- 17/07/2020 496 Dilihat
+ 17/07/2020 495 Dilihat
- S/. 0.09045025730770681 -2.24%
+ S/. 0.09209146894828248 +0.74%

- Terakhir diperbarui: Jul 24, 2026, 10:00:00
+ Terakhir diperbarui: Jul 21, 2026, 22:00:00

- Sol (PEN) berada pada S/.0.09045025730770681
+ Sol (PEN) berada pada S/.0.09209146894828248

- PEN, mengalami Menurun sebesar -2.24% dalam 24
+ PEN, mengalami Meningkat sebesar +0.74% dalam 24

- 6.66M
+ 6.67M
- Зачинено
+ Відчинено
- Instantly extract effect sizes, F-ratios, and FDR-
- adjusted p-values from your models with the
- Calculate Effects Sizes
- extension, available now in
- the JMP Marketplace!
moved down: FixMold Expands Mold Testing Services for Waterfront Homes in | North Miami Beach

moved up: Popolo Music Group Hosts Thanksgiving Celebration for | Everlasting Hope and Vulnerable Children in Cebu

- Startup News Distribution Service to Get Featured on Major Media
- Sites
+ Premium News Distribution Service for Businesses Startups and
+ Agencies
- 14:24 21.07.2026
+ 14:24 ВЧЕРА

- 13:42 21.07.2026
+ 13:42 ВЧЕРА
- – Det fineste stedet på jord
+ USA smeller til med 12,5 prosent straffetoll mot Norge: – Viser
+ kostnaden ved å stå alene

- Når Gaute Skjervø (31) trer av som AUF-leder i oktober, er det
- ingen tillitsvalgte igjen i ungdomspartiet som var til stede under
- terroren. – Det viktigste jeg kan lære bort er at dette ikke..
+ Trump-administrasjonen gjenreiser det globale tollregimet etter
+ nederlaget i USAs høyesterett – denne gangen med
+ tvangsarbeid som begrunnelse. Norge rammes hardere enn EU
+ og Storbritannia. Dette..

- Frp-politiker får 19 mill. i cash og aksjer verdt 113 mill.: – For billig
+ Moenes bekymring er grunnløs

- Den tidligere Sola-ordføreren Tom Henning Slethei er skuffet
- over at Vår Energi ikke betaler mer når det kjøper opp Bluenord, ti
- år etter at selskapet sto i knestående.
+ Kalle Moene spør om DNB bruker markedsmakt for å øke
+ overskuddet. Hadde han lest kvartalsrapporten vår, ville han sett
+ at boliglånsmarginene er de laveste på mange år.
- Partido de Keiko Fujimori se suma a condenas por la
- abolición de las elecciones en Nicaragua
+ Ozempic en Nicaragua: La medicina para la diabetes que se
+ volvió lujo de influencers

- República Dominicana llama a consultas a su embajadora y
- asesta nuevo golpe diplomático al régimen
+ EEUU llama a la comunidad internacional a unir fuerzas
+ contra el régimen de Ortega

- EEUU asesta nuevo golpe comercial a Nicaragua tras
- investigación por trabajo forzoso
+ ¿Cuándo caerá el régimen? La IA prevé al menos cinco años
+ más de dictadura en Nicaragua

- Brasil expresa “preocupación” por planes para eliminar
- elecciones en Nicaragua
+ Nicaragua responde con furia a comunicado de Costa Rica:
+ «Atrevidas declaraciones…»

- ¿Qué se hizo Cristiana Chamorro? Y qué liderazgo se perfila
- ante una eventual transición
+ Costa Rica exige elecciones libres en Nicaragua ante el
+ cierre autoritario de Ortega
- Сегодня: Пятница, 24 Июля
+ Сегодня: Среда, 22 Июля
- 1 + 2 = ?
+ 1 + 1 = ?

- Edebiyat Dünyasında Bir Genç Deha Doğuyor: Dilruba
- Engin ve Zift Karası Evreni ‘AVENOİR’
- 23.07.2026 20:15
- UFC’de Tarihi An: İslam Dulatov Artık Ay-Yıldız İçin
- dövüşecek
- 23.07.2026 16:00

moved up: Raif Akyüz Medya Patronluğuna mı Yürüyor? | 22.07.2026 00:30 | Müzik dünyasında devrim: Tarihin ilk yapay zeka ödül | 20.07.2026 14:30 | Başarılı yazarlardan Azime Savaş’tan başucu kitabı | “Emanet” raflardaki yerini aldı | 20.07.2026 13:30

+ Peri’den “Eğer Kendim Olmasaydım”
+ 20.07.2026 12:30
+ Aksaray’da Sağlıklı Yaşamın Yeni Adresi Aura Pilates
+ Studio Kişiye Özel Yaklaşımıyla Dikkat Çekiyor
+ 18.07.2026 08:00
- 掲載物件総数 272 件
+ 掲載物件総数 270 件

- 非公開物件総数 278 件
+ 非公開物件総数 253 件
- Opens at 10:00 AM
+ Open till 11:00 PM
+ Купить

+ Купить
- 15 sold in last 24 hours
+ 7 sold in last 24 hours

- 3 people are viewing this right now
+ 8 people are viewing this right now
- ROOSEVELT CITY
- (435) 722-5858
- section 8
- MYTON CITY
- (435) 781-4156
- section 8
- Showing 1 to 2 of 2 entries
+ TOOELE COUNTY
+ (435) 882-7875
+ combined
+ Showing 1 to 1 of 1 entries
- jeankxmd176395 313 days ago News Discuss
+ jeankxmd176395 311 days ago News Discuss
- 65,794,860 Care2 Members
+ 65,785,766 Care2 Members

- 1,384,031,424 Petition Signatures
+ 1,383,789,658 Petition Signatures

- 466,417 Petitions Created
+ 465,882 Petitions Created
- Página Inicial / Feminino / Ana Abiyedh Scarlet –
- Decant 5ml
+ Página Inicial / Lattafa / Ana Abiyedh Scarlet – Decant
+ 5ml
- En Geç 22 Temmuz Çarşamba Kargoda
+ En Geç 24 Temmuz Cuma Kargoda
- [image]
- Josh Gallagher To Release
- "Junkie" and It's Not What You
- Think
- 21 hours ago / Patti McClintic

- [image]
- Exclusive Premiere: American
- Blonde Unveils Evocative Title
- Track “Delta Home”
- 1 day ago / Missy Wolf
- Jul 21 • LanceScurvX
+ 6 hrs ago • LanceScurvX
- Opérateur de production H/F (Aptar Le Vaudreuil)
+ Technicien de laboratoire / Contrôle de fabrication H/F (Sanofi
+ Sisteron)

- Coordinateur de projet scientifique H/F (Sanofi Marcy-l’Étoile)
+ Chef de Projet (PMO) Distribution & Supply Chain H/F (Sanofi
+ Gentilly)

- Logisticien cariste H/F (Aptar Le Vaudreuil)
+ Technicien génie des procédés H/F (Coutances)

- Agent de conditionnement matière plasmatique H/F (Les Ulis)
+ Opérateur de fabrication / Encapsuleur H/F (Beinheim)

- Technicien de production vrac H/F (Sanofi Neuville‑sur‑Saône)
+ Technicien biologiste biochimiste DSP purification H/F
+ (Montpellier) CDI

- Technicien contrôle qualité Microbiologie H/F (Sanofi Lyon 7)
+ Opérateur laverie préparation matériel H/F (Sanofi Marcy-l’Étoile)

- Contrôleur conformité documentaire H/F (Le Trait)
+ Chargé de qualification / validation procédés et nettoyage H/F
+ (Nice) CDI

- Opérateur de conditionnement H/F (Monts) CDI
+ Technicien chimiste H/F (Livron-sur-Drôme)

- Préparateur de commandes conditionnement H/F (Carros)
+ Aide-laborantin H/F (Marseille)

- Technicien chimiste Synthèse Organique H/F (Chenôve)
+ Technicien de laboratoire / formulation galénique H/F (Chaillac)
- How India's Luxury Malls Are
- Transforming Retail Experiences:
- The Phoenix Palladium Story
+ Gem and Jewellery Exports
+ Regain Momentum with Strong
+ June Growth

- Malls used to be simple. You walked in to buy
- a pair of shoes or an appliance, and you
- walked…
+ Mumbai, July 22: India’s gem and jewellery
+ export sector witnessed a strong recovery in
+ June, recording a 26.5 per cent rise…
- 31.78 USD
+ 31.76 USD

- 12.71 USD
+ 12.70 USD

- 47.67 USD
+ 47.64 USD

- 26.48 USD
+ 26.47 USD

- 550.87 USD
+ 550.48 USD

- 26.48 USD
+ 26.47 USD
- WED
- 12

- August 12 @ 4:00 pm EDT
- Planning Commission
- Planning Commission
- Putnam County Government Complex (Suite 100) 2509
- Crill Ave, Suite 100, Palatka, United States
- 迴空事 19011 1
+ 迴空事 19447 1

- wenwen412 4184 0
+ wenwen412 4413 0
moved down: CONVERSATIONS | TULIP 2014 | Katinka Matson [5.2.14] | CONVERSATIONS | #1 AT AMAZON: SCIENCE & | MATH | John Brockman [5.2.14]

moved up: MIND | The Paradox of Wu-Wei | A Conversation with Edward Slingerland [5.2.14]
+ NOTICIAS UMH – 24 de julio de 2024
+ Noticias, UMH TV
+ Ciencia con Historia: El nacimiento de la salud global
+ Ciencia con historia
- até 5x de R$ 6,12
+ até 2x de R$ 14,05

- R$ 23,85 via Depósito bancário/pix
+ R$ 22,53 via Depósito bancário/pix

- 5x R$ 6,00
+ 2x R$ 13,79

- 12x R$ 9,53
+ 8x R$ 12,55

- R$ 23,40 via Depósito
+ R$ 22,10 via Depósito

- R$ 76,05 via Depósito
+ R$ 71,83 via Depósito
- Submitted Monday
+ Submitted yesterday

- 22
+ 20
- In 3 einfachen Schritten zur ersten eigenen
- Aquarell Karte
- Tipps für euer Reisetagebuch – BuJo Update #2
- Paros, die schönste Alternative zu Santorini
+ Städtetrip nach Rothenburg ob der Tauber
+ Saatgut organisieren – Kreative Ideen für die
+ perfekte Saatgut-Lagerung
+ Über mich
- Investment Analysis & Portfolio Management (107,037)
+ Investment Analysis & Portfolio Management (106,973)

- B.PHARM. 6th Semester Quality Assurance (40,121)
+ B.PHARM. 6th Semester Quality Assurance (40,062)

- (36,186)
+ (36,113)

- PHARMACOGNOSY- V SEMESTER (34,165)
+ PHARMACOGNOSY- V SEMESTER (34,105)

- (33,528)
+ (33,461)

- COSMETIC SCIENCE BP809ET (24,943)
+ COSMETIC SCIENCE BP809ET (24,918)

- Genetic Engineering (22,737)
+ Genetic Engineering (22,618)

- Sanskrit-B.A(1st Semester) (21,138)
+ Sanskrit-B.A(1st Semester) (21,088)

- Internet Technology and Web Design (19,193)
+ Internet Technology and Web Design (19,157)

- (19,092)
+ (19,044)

+-------+

Print, please, the lines above from the very first through the one that holds "- the JMP Marketplace!", both included, word for word and with nothing else.

§ SOLVED PROBLEM
- 17/07/2020 496 Dilihat
+ 17/07/2020 495 Dilihat
- S/. 0.09045025730770681 -2.24%
+ S/. 0.09209146894828248 +0.74%

- Terakhir diperbarui: Jul 24, 2026, 10:00:00
+ Terakhir diperbarui: Jul 21, 2026, 22:00:00

- Sol (PEN) berada pada S/.0.09045025730770681
+ Sol (PEN) berada pada S/.0.09209146894828248

- PEN, mengalami Menurun sebesar -2.24% dalam 24
+ PEN, mengalami Meningkat sebesar +0.74% dalam 24

- 6.66M
+ 6.67M
- Зачинено
+ Відчинено
- Instantly extract effect sizes, F-ratios, and FDR-
- adjusted p-values from your models with the
- Calculate Effects Sizes
- extension, available now in
- the JMP Marketplace!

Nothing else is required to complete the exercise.